La branche armée du Djihad islamique, les Brigades Al-Qods, deuxième force combattante de Gaza, a revendiqué comme un de ses membres Ahmad Zaanin, tué le 22 janvier avec son cousin dans un raid israélien sur le nord de la bande de Gaza.

« Le sang de nos martyrs n’aura pas été versé en vain », ont assuré les Brigades Al-Qods, sans pour le moment lancer de représailles contre Israël, qui a justifié le raid par l’implication d’Ahmad Zaanin dans une récente vague de tirs de roquettes.

Un autre responsable militaire du Djihad islamique avait été grièvement blessé dimanche par une frappe israélienne alors qu’il circulait à moto au nord de la ville de Gaza.

« Depuis l’opération Pilier de défense, il y avait une entente avec le Hamas selon laquelle aucune liquidation n’aurait lieu tant que le calme serait maintenu. Dès qu’il est apparu que le Hamas perdait le contrôle de la bande de Gaza, cette arme a été ressortie », explique le correspondant militaire du quotidien israélien Yediot Aharonot.

« Les liquidations ciblées demeurent le moyen de dissuasion le plus efficace envers les organisateurs du terrorisme, surtout dans la bande de Gaza, où l’armée israélienne ne peut pas entrer pour procéder à des arrestations », contrairement à la Cisjordanie, souligne-t-il.

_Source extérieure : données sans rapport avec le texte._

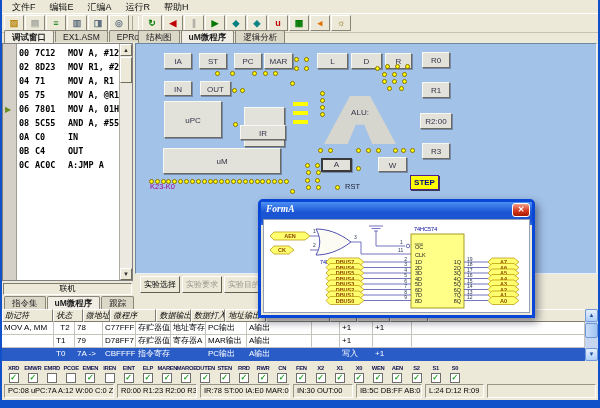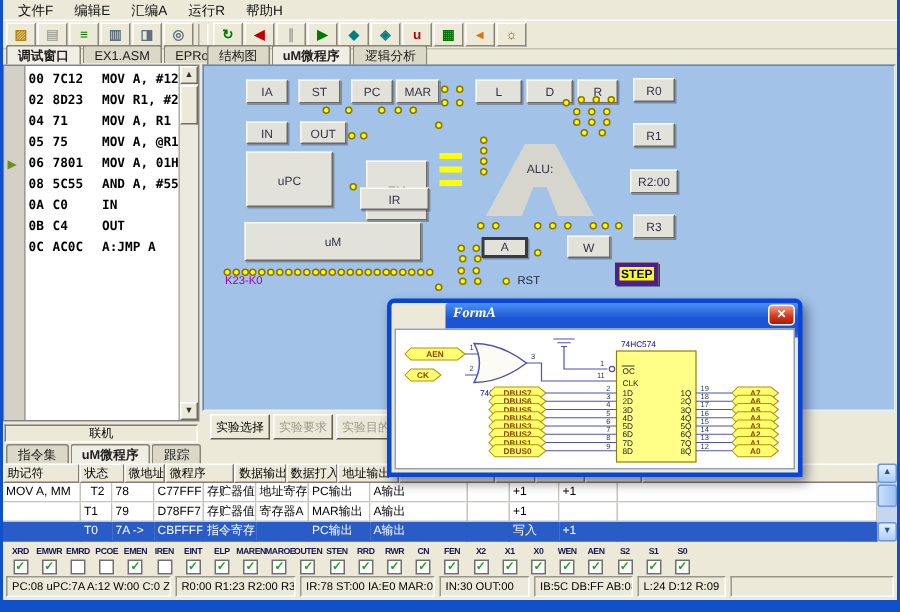--- a/index.html
+++ b/index.html
@@ -43,32 +43,32 @@
   .blk{position:absolute;background:#E2E2DA;border:1px solid #6A6A62;border-top-color:#F8F8F2;border-left-color:#F8F8F2;
        box-shadow:1px 1px 0 rgba(40,40,60,.35);font-size:8px;color:#33334A;text-align:center;box-sizing:border-box;}
   .blk.alu{background:#D6D6CE;border:none;box-shadow:none;
        clip-path:polygon(36% 0,64% 0,100% 100%,67% 100%,56% 60%,44% 60%,33% 100%,0 100%);}
   .blk.areg{border:2px solid #3A3A3A;}
   .led{position:absolute;width:5px;height:5px;border-radius:50%;background:#FFFF00;border:1px solid #8A7000;box-sizing:border-box;}
   .bar{position:absolute;width:15px;height:4px;background:#FFFF00;}
   .dlabel{position:absolute;font-size:7.5px;}
   .k23{color:#A000A0;}
   .rst{color:#24243A;}
-  .stepbtn{position:absolute;background:#FFFF00;border:3px solid #4c1d95;color:#000080;font-weight:bold;
+  .stepbtn{position:absolute;background:#FFFF00;border:1px solid #4c1d95;color:#000080;font-weight:bold;
            font-size:8px;text-align:center;box-shadow:1px 1px 0 #3A3A52;padding:0;}
   
   .expbar{position:absolute;left:138px;top:276px;display:flex;gap:2px;}
   .xbtn{font-size:8px;padding:2px 3px;background:#ECE9D8;border:1px solid;border-color:#FFF #605C50 #605C50 #FFF;color:#000;}
   .xbtn.dis{color:#9C9890;}
   
   .gridwrap{position:absolute;left:0;top:309px;width:596px;}
   .trow{display:flex;height:13px;}
   .cell{box-sizing:border-box;height:13px;line-height:12px;font-size:8px;padding-left:2px;overflow:hidden;
         white-space:nowrap;background:#FFF;border-right:1px solid #C4C4BC;border-bottom:1px solid #C4C4BC;color:#000;}
-  .hcell{background:#ECE9D8;border:1px solid;border-color:#FFF #807C70 #807C70 #FFF;}
+  .hcell{background:#ECE9D8;border:1px solid;border-color:#FFF #807C70 #807C70 #FFF;font-style:italic;}
   .trow.sel .cell{background:#2A5CC8;color:#FFF;border-color:#2A5CC8;}
   .gscroll{position:absolute;left:583px;top:0;width:13px;height:52px;background:#C6D6F0;box-sizing:border-box;}
   .gsbtn{height:13px;background:linear-gradient(#E6F0FC,#AECEF8);border:1px solid #7098D8;border-radius:2px;
          font-size:6px;line-height:11px;text-align:center;color:#2050A0;box-sizing:border-box;}
   .gsdown{position:absolute;bottom:0;left:0;right:0;}
   .gsthumb{position:absolute;left:0;right:0;top:14px;height:15px;background:linear-gradient(90deg,#CADEFA,#9EC2F2);
          border:1px solid #7098D8;border-radius:2px;box-sizing:border-box;}
   
   .sigrow{position:absolute;left:2px;top:365px;width:462px;display:flex;}
   .sig{width:19.2px;text-align:center;flex:none;}
@@ -79,21 +79,21 @@
   .statusbar{position:absolute;left:2px;top:384px;right:2px;height:14px;display:flex;gap:3px;}
   .sseg{box-sizing:border-box;border:1px solid;border-color:#9A968A #FFF #FFF #9A968A;background:#ECE9D8;
         font-size:7.5px;line-height:12px;padding-left:3px;white-space:nowrap;overflow:hidden;flex:none;}
   .sfill{flex:1;}
   .bborder{position:absolute;left:-2px;right:-2px;top:400px;height:8px;background:#1050C8;}
   
   .dialog{position:absolute;left:256px;top:199px;width:277px;height:119px;z-index:50;box-sizing:border-box;
           border:3px solid #0846D8;border-radius:5px 5px 0 0;background:#ECE9D8;box-shadow:3px 4px 8px rgba(0,0,30,.45);}
   .dtitle{height:23px;background:linear-gradient(180deg,#4A90F4,#1B55D3 45%,#1B55D3 80%,#2E6AE0);color:#FFF;
           font-style:italic;font-weight:bold;font-size:9.5px;line-height:15px;padding-left:5px;
-          font-family:"Liberation Serif",serif;display:flex;border-radius:2px 2px 0 0;margin-left:36px;}
+          font-family:"Liberation Serif",serif;display:flex;border-radius:2px 2px 0 0;}
   .dclose{margin-left:auto;margin-right:2px;margin-top:1px;width:16px;height:12px;border-radius:3px;
           background:linear-gradient(#F4A088,#D83820 55%,#A81C00);border:1px solid #FFF;color:#FFF;
           font-size:8px;line-height:11px;text-align:center;font-style:normal;font-family:"Liberation Sans",sans-serif;}
   .dbody{position:absolute;left:2px;right:2px;top:17px;bottom:2px;background:#FFFFFF;border:1px solid #93A0B4;}
   .dbody svg{position:absolute;left:0;top:0;}
   
   .wire{stroke:#5050B0;stroke-width:.8;fill:none;}
   .flag{fill:#FFFF70;stroke:#B89000;stroke-width:.7;}
   .ftext{font-size:5.5px;fill:#8B4500;font-weight:bold;}
   .pin{font-size:5px;fill:#283850;}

Le service de sécurité intérieure israélien, le Shin Beth, a annoncé le 2 janvier l’arrestation de quatre membres présumés d’une cellule du Djihad islamique à Bethléem, en Cisjordanie, soupçonnés d’un attentat à la bombe manqué contre un autobus le 22 décembre à Bat Yam, près de Tel-Aviv.

Attentat-suicide dans un bus à Tel aviv - novembre 2012 (Capture d'écran : Channel 10)

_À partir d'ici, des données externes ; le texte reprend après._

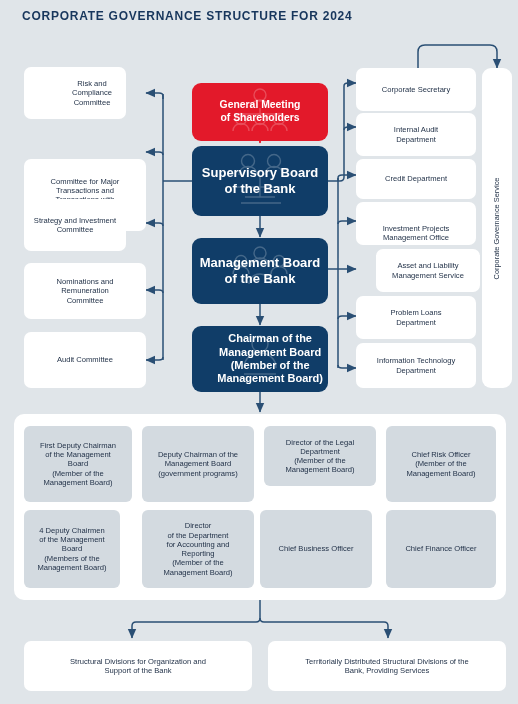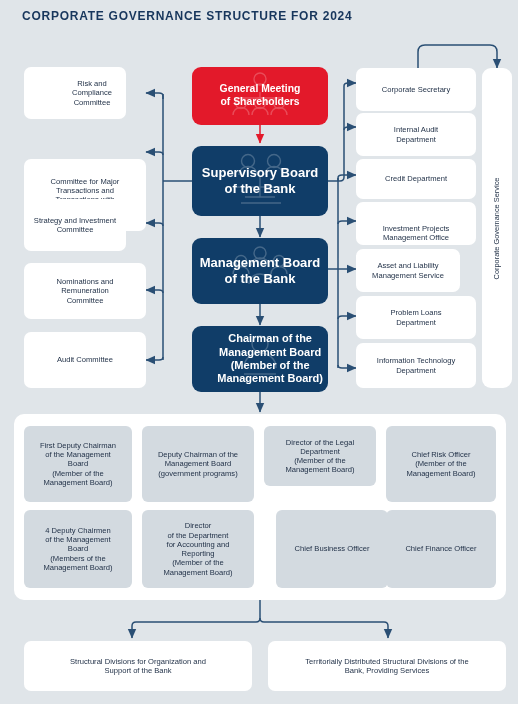--- a/index.html
+++ b/index.html
@@ -35,20 +35,21 @@
     background:#ffffff;
     color:#1d2d44;
     font-size:7.6px;
   }
   .red-node{
     background:#e3192a;
     color:#ffffff;
     font-size:10.4px;font-weight:bold;
     border-radius:9px;
     overflow:hidden;
+    margin-top:16px;
   }
   .navy-node{
     background:#103d68;
     color:#ffffff;
     font-size:13px;font-weight:bold;
     border-radius:9px;
     overflow:hidden;
   }
   .navy-node.small{font-size:11px;justify-content:flex-end;}
   .gray-node{
@@ -232,21 +233,21 @@
     <span>Internal Audit
 Department</span>
   </div>
   <div class="node white-node" style="left:356px;top:159px;width:120px;height:40px;">
     <span>Credit Department</span>
   </div>
   <div class="node white-node" style="left:356px;top:202px;width:120px;height:43px;align-items:flex-end;">
     <span>Investment Projects
 Management Office</span>
   </div>
-  <div class="node white-node" style="left:356px;top:249px;width:104px;height:43px;text-align:center;">
+  <div class="node white-node" style="left:376px;top:249px;width:104px;height:43px;text-align:center;">
     <span>Asset and Liability
 Management Service</span>
   </div>
   <div class="node white-node" style="left:356px;top:296px;width:120px;height:43px;">
     <span>Problem Loans
 Department</span>
   </div>
   <div class="node white-node" style="left:356px;top:343px;width:120px;height:45px;">
     <span>Information Technology
 Department</span>
@@ -275,36 +276,36 @@
 Department
 (Member of the
 Management Board)</span>
   </div>
   <div class="node gray-node" style="left:386px;top:426px;width:110px;height:76px;">
     <span>Chief Risk Officer
 (Member of the
 Management Board)</span>
   </div>
 
-  <div class="node gray-node" style="left:24px;top:510px;width:108px;height:78px;align-items:center;">
+  <div class="node gray-node" style="left:24px;top:510px;width:96px;height:78px;align-items:center;">
     <span>4 Deputy Chairmen
 of the Management
 Board
 (Members of the
 Management Board)</span>
   </div>
   <div class="node gray-node" style="left:142px;top:510px;width:112px;height:78px;">
     <span>Director
 of the Department
 for Accounting and
 Reporting
 (Member of the
 Management Board)</span>
   </div>
-  <div class="node gray-node" style="left:276px;top:510px;width:112px;height:78px;">
+  <div class="node gray-node" style="left:260px;top:510px;width:112px;height:78px;">
     <span>Chief Business Officer</span>
   </div>
   <div class="node gray-node" style="left:386px;top:510px;width:110px;height:78px;">
     <span>Chief Finance Officer</span>
   </div>
 
   <div class="node white-node" style="left:24px;top:641px;width:228px;height:50px;">
     <span>Structural Divisions for Organization and
 Support of the Bank</span>
   </div>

Attentat-suicide dans un bus à Tel aviv – novembre 2012 (Capture d’écran : Channel 10)

« La décision d’effectuer des attentats suicide, dans les villes sionistes est irréversible », a déclaré à l’AFP Abou Ahmad, un commandant des Brigades Al-Qods.

« Ces opérations vont gêner l’Autorité (palestinienne, qui administre les zones autonomes de Cisjordanie, NDLR) mais créeront une dissuasion face à l’ennemi », a-t-il ajouté.

Un porte-parole du Djihad islamique, Daoud Chihab, prédit « une explosion au visage de l’occupation en Cisjordanie en raison de l’échec du projet politique de l’Autorité palestinienne (AP) et de l’Organisation de libération de la Palestine (OLP) et la monstruosité d’Israël ».

Le mouvement « continuera à soulever les masses et à les préparer à la prochaine confrontation avec l’occupation et l’éclatement d’une nouvelle Intifada en Cisjordanie », a-t-il expliqué à l’AFP, déplorant « l’insistance des services de l’Autorité sur la coordination de sécurité (avec Israël, NDLR) et leurs arrestations visant la résistance ».

Les services de sécurité palestiniens « appliquent la politique et la loi, et la sécurité palestinienne est pour tout le peuple », a répondu leur porte-parole, Adnane al-Damiri, dans une déclaration à l’AFP, suggérant au Hamas et au Djihad de « discuter avec la direction politique et non pas celle de la sécurité ».

Malgré ces divergences, les observateurs jugent improbable un conflit ouvert avec le Fatah, parti dirigeant de l’Autorité palestinienne.

« Il est impossible de tourner nos armes contre quelque partie palestinienne que ce soit », a assuré Abou Ahmad, ajoutant que la « relation s’est améliorée en Cisjordanie avec les Brigades des martyrs d’Al-Aqsa », un groupe armé issu du Fatah.

Le Djihad islamique, créé en 1980 à l’inspiration de la Révolution islamique dans l’Iran chiite, entretient également des relations complexes, à la fois de coopération et de concurrence avec le Hamas, branche palestinienne des Frères musulmans, sunnites.

En juin, une brouille a opposé les deux mouvements – qui avaient annoncé en 2012 l’ouverture d’un dialogue sur une éventuelle fusion – après la mort d’un des chefs militaires du djihad lors d’une descente de la police du Hamas à Gaza, l’enquête ayant finalement conclu à « une balle perdue ».

Dans une allusion à l’utilisation de tunnels pour infiltrer clandestinement des combattants de la bande de Gaza en Israël, Abou Ahmad annonce que « la prochaine bataille contre l’ennemi sera une bataille des ombres ».